Scientists discover key material for defence use, green energy
By Our Special Correspondent
New Delhi, July 5: At a time when India is aiming big to tap solar power to cut dependence on fossil fuels, Bengaluru-based scientists have discovered a key material, which may make significant changes in the near future.
Scientists at Bengaluru’s Jawaharlal Nehru Centre for Advanced Scientific Research (JNCASR), an autonomous institute of Department of Science and Technology (DST), have discovered a novel material called single-crystalline scandium nitride (ScN) that can emit, detect, and modulate infrared light with high efficiencies.
The JNCASR scientists claimed that the material can be useful for solar and thermal energy harvesting and for optical communication devices.
It must be underlined that electromagnetic waves are a renewable energy source used for electricity generation, telecommunication, defence and security technologies, sensors, and healthcare services.
Scientists use high-tech methods to manipulate such waves precisely in dimensions that are thousands of times smaller than the human hair, using specialized materials.
However, not all the wavelengths of light (electromagnetic waves) are easy to utilize, especially infrared light, since it is difficult to detect and modulate.
For infrared light applications, intelligent and cutting-edge materials are required which can enable excitation, modulation, and detection at desired spectral range with high efficiencies. Only a few existing materials can serve as hosts for light-matter interactions in the infrared spectral range, albeit with very low efficiencies.
The operational spectral range of such materials also does not cover industrially important short wavelength infrared (SWIR) spectral range.
Researchers at the Centre utilized a scientific phenomenon called polariton excitations that occur in tailored materials when light couples with either the collective free electron oscillations or polar lattice vibrations to achieve this feat.
“They have carefully controlled material properties to excite polaritons (a quasi-particle) and achieve strong light-matter interactions in single-crystalline scandium nitride (ScN) using infrared light,” said the Ministry of Science and Technology in an official statement.
These exotic polaritons in the ScN can be utilized for solar and thermal energy harvesting.
Also, belonging to the same family of materials as gallium nitride (GaN), scandium nitride is compatible with modern complementary-metal-oxide-semiconductor (CMOS) or Si-chip technology, and, therefore, could be easily integrated for on-chip optical communication devices, added the Ministry.
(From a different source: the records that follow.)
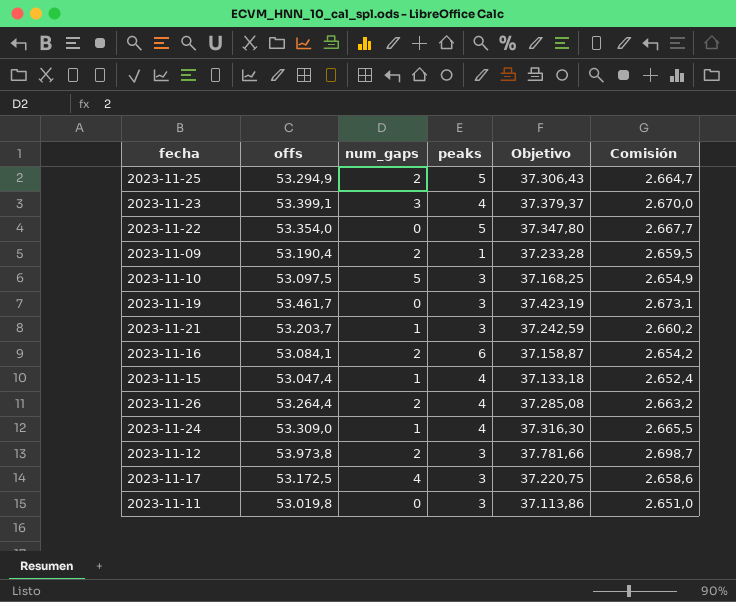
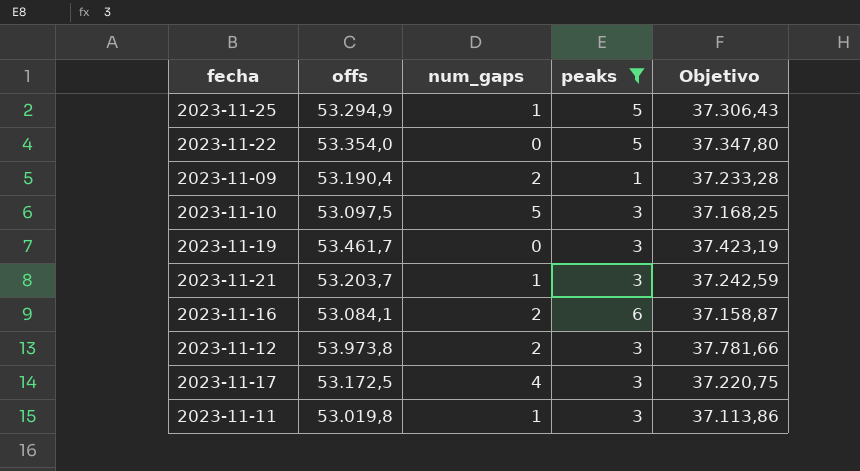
filter: none -> peaks != 4
column Comisión | formula: [offs] * 0,05 -> none
2023-11-25 | num_gaps: 2 -> 1
2023-11-11 | num_gaps: 0 -> 1

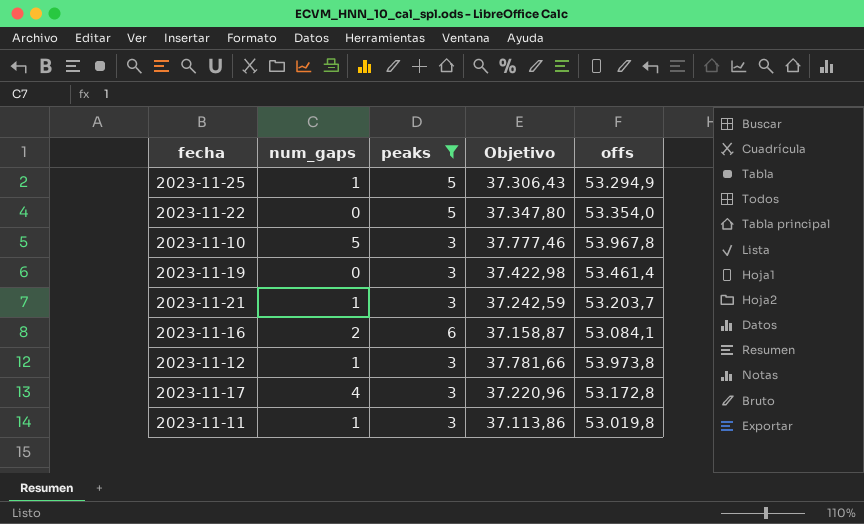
column offs | position: 2 -> 5
row 2023-11-09: 53.190,4 | 2 | 1 | 37.233,28 -> none
2023-11-10 | Objetivo: 37.168,25 -> 37.777,46
2023-11-10 | offs: 53.097,5 -> 53.967,8
2023-11-19 | Objetivo: 37.423,19 -> 37.422,98
2023-11-19 | offs: 53.461,7 -> 53.461,4
2023-11-12 | num_gaps: 2 -> 1
2023-11-17 | Objetivo: 37.220,75 -> 37.220,96
2023-11-17 | offs: 53.172,5 -> 53.172,8

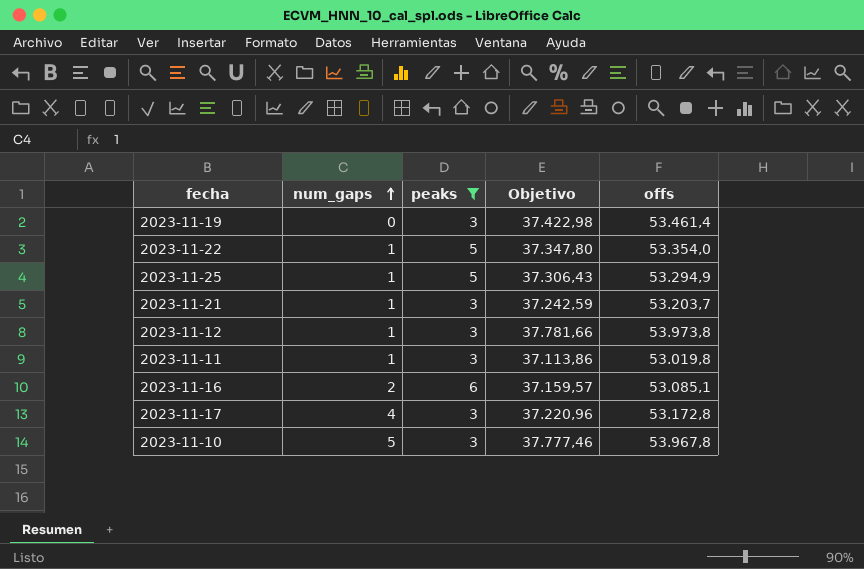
row order: none -> num_gaps ascending
2023-11-22 | num_gaps: 0 -> 1
2023-11-16 | Objetivo: 37.158,87 -> 37.159,57
2023-11-16 | offs: 53.084,1 -> 53.085,1

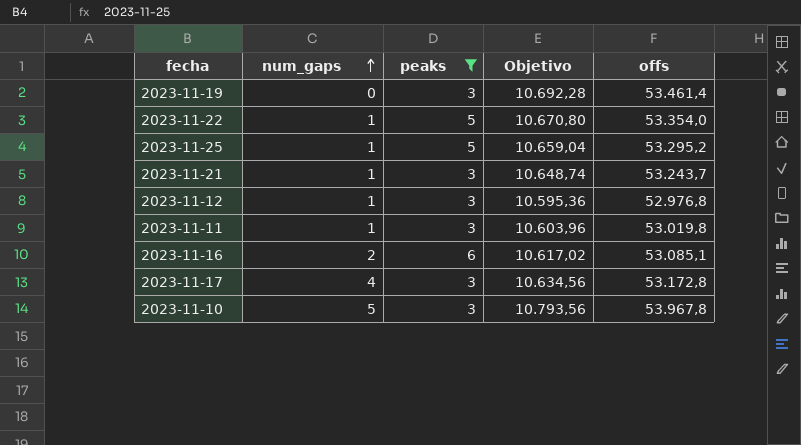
column Objetivo | formula: [offs] * 0,7 -> [offs] * 0,2
2023-11-25 | offs: 53.294,9 -> 53.295,2
2023-11-21 | offs: 53.203,7 -> 53.243,7
2023-11-12 | offs: 53.973,8 -> 52.976,8

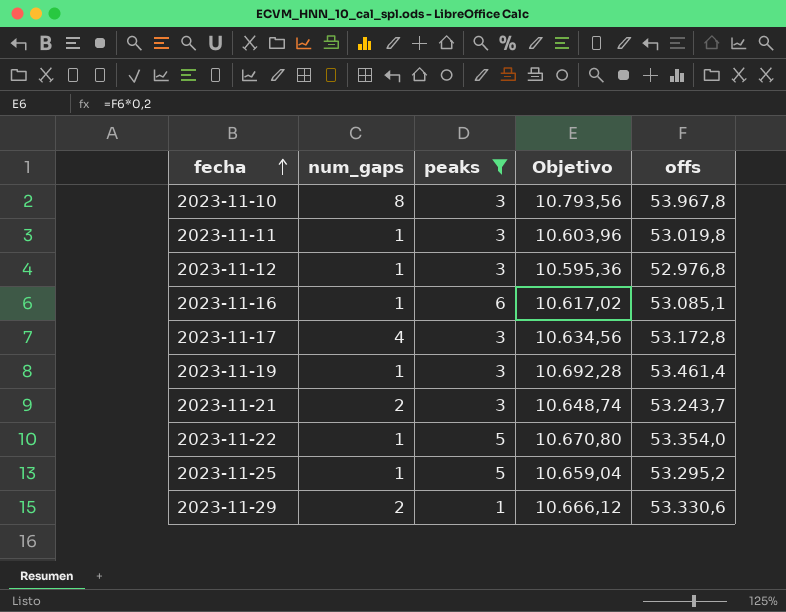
row order: num_gaps ascending -> fecha ascending
2023-11-10 | num_gaps: 5 -> 8
2023-11-16 | num_gaps: 2 -> 1
2023-11-19 | num_gaps: 0 -> 1
2023-11-21 | num_gaps: 1 -> 2
row 2023-11-29: none -> 2 | 1 | 10.666,12 | 53.330,6

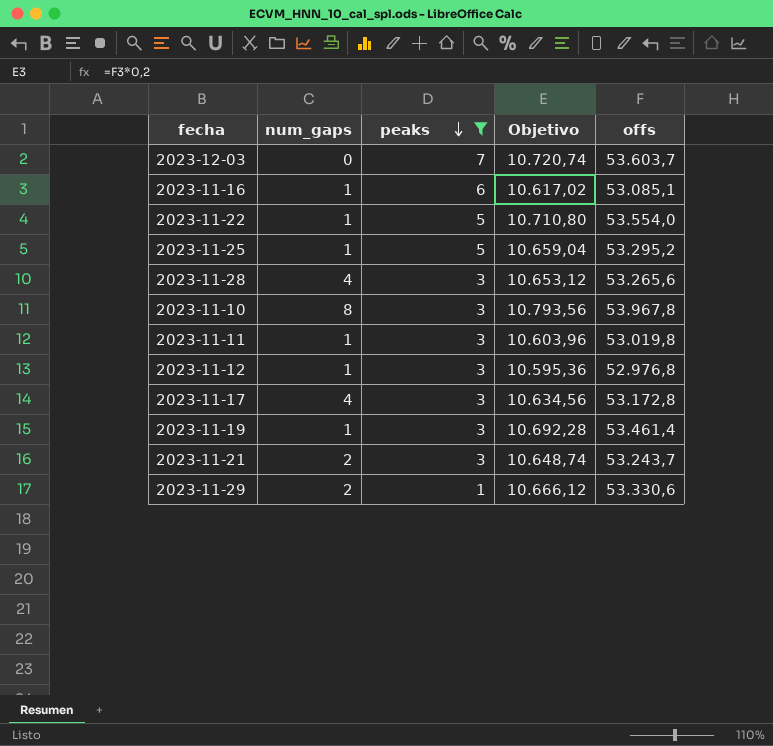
row order: fecha ascending -> peaks descending
row 2023-12-03: none -> 0 | 7 | 10.720,74 | 53.603,7
2023-11-22 | Objetivo: 10.670,80 -> 10.710,80
2023-11-22 | offs: 53.354,0 -> 53.554,0
row 2023-11-28: none -> 4 | 3 | 10.653,12 | 53.265,6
“From electronics-to-healthcare, defense and security-to-energy technologies, there is a great demand for infrared sources, emitters and sensors. Our work on infrared polaritons in scandium nitride will enable its applications in many such devices,” said Dr. Bivas Saha, Assistant Professor at JNCASR.
Apart from JNCASR, researchers from the Centre for Nano Science and Engineering from the Indian Institute of Science (IISc.) and the University of Sydney also participated in this study published recently in the scientific journal Nano Letters.
India has laid out an ambitious plan to address climate change.
Prime Minister Narendra Modi at the recent COP26 meeting held in Glasgow presented the Panchamrit plan, India’s five-point climate action agenda, which included 500GW solar energy production by 2030, 50 per cent of its energy requirements from renewable energy by 2030, reduction of total projected carbon emissions by one billion tonnes from now to 2030, reduction of the carbon intensity of the economy by 45 per cent by 2030, over 2005 levels and achieving the target of net zero emissions by 2070.